L' Homo naledi, nouvelle espèce du genre humain

La Presse Canadienne
Le reportage de Normand Grondin

Une nouvelle espèce du genre humain pouvant avoir existé il y a un à deux millions d'années a été mise au jour dans une grotte appelée Rising Star, en Afrique du Sud, où des fouilles ont permis d'exhumer le plus important « échantillon » d'ossements fossilisés humains trouvé à ce jour sur le continent africain.

La découverte, dont les détails sont publiés dans la revue scientifique en libre accès eLife, a été faite par une équipe de chercheurs que dirigeait le professeur Lee Berger, de l'Université du Witwatersrand de Johannesburg, et dont faisait partie Michelle Drapeau, professeure au Département d'anthropologie de l'Université de Montréal.

Au cours de deux expéditions de fouilles qui ont eu lieu en novembre 2013 et en mars 2014, les chercheurs ont déterré plus de 1550 ossements fossilisés partiels ou complets, appartenant à au moins 15 individus adultes ou juvéniles qui ont tous une « morphologie remarquablement homogène ». L'âge des fossiles demeure inconnu pour le moment.

Homo naledi est d'une taille comparable à celle d'un être humain actuel de petite taille.
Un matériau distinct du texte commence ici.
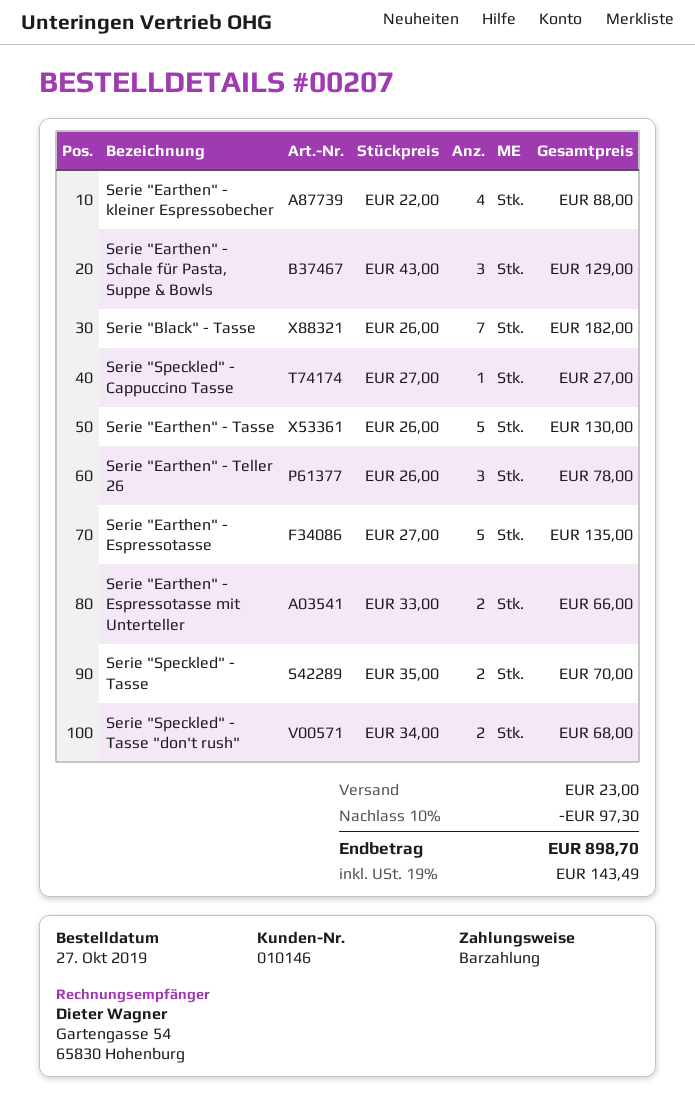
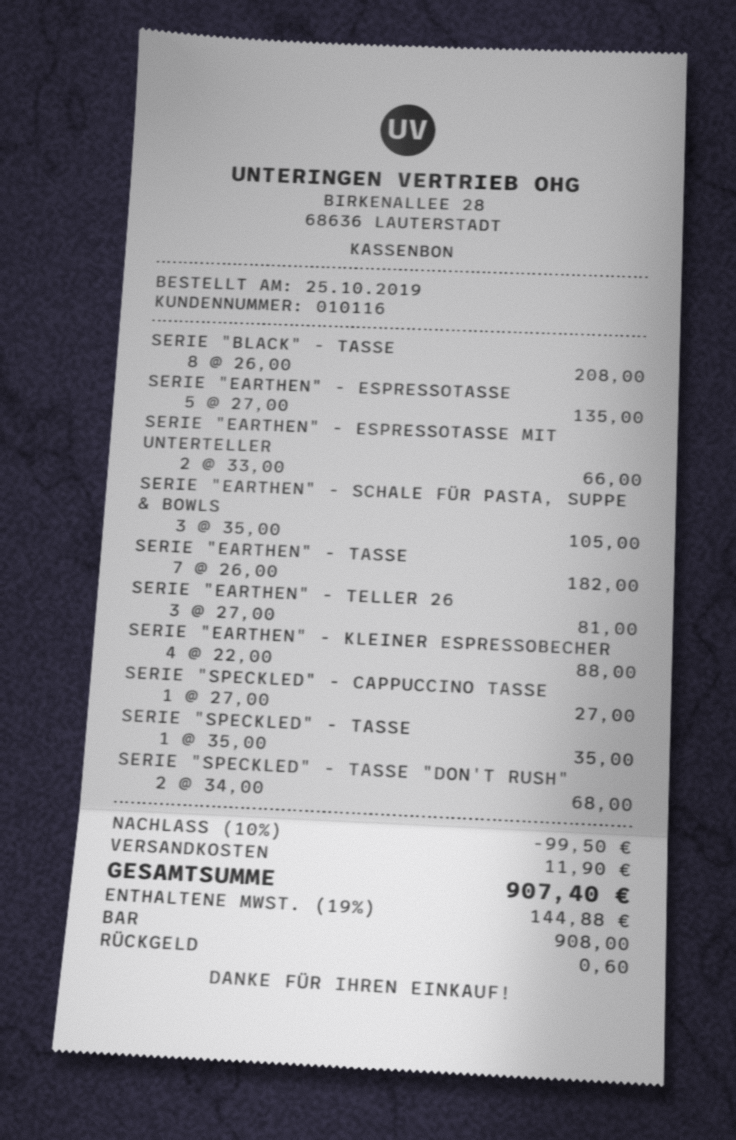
order date: 2019-10-27 -> 2019-10-25
customer number: 010146 -> 010116
Serie "Earthen" - Schale für Pasta, Suppe & Bowls: 3 x 43.00 = 129.00 -> 3 x 35.00 = 105.00
Serie "Black" - Tasse: 7 x 26.00 = 182.00 -> 8 x 26.00 = 208.00
Serie "Earthen" - Tasse: 5 x 26.00 = 130.00 -> 7 x 26.00 = 182.00
Serie "Earthen" - Teller 26: 3 x 26.00 = 78.00 -> 3 x 27.00 = 81.00
Serie "Speckled" - Tasse: 2 x 35.00 = 70.00 -> 1 x 35.00 = 35.00
discount: 10% = 97.30 -> 10% = 99.50
shipping: 23.00 -> 11.90
tax: 19% = 143.49 -> 19% = 144.88
total: 898.70 -> 907.40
Le cerveau d'Homo naledi est aussi très petit par rapport à sa masse corporelle.

La mise en contexte de Michelle Drapeau

« Plus on trouve de fossiles, plus on trouve en fait que notre histoire évolutive, ce n'était pas une série d'espèces qui évoluent l'une dans l'autre jusqu'à mener directement à l'humain moderne », a expliqué Mme Drapeau, à Radio-Canada.
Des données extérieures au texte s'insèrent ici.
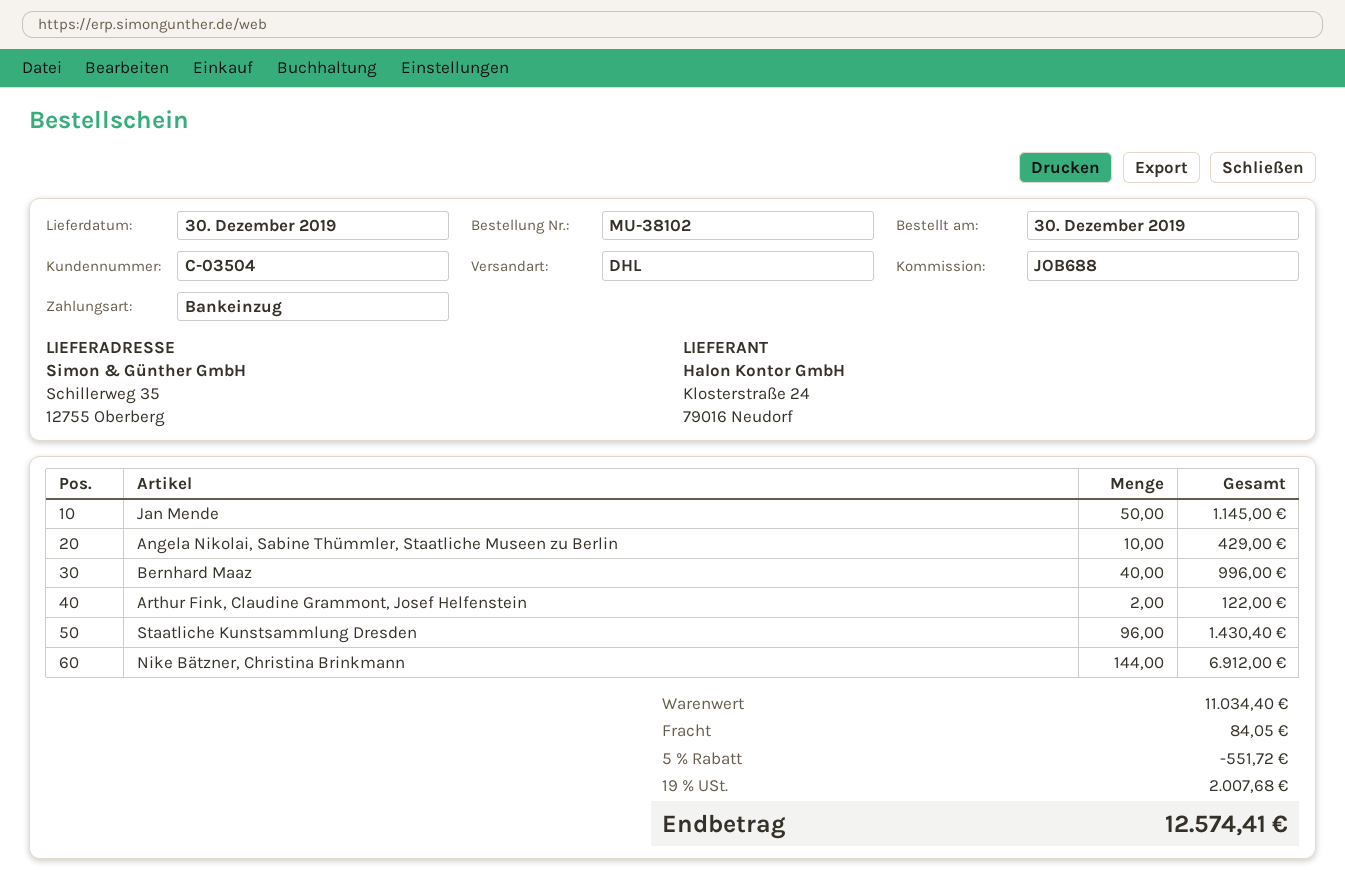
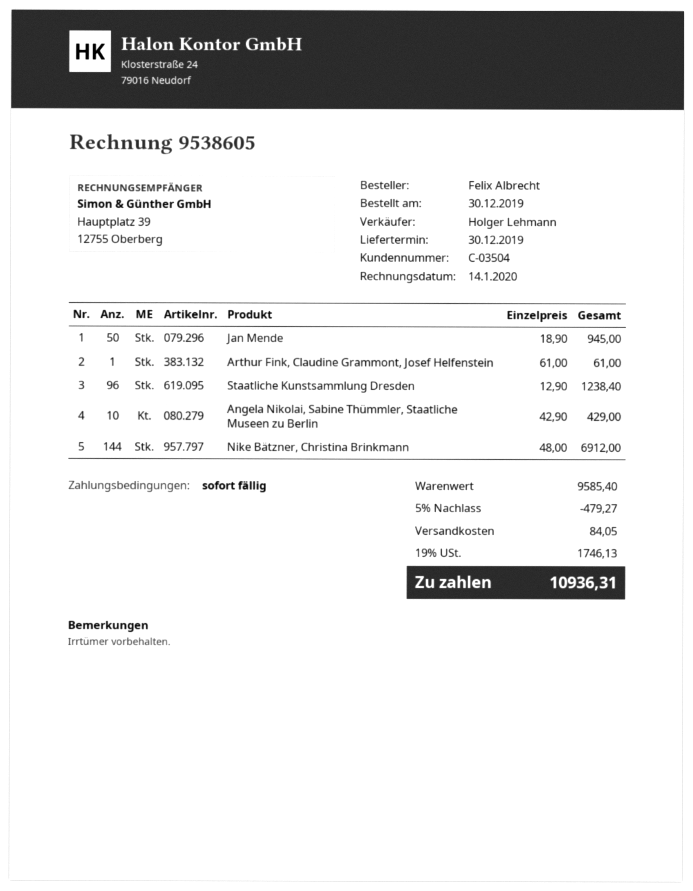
Jan Mende: 50 for 1145.00 -> 50 for 945.00
Bernhard Maaz: 40 for 996.00 -> none
Arthur Fink, Claudine Grammont, Josef Helfenstein: 2 for 122.00 -> 1 for 61.00
Staatliche Kunstsammlung Dresden: 96 for 1430.40 -> 96 for 1238.40
subtotal: 11034.40 -> 9585.40
discount: 5% = 551.72 -> 5% = 479.27
tax: 19% = 2007.68 -> 19% = 1746.13
total: 12574.41 -> 10936.31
« On découvre en fait qu'il y a énormément d'espèces éteintes, qui étaient des cul-de-sacs évolutifs. C'était de gros buissons, avec en fait un nombre très très grand d'espèces qui n'ont pas laissé de descendants. »

« Il reste une seule espèce d'Homo actuellement sur la planète, c'est nous. On est une branche un peu chanceuse qui a survécu tout ce qui s'est passé », soutient la paléoanthropologue.

Homo naledi avait des dents relativement petites, semblables à celles des autres espèces anciennes d'Homo. Son alimentation devait nécessiter moins de temps de mastication que celle des hominidés plus primitifs, ce qui laisse croire qu'il avait la capacité de transformer ses aliments, soit avec des outils, soit avec le feu, ou encore qu'il était en mesure de trouver des aliments de meilleure qualité, a dit Mme Drapeau.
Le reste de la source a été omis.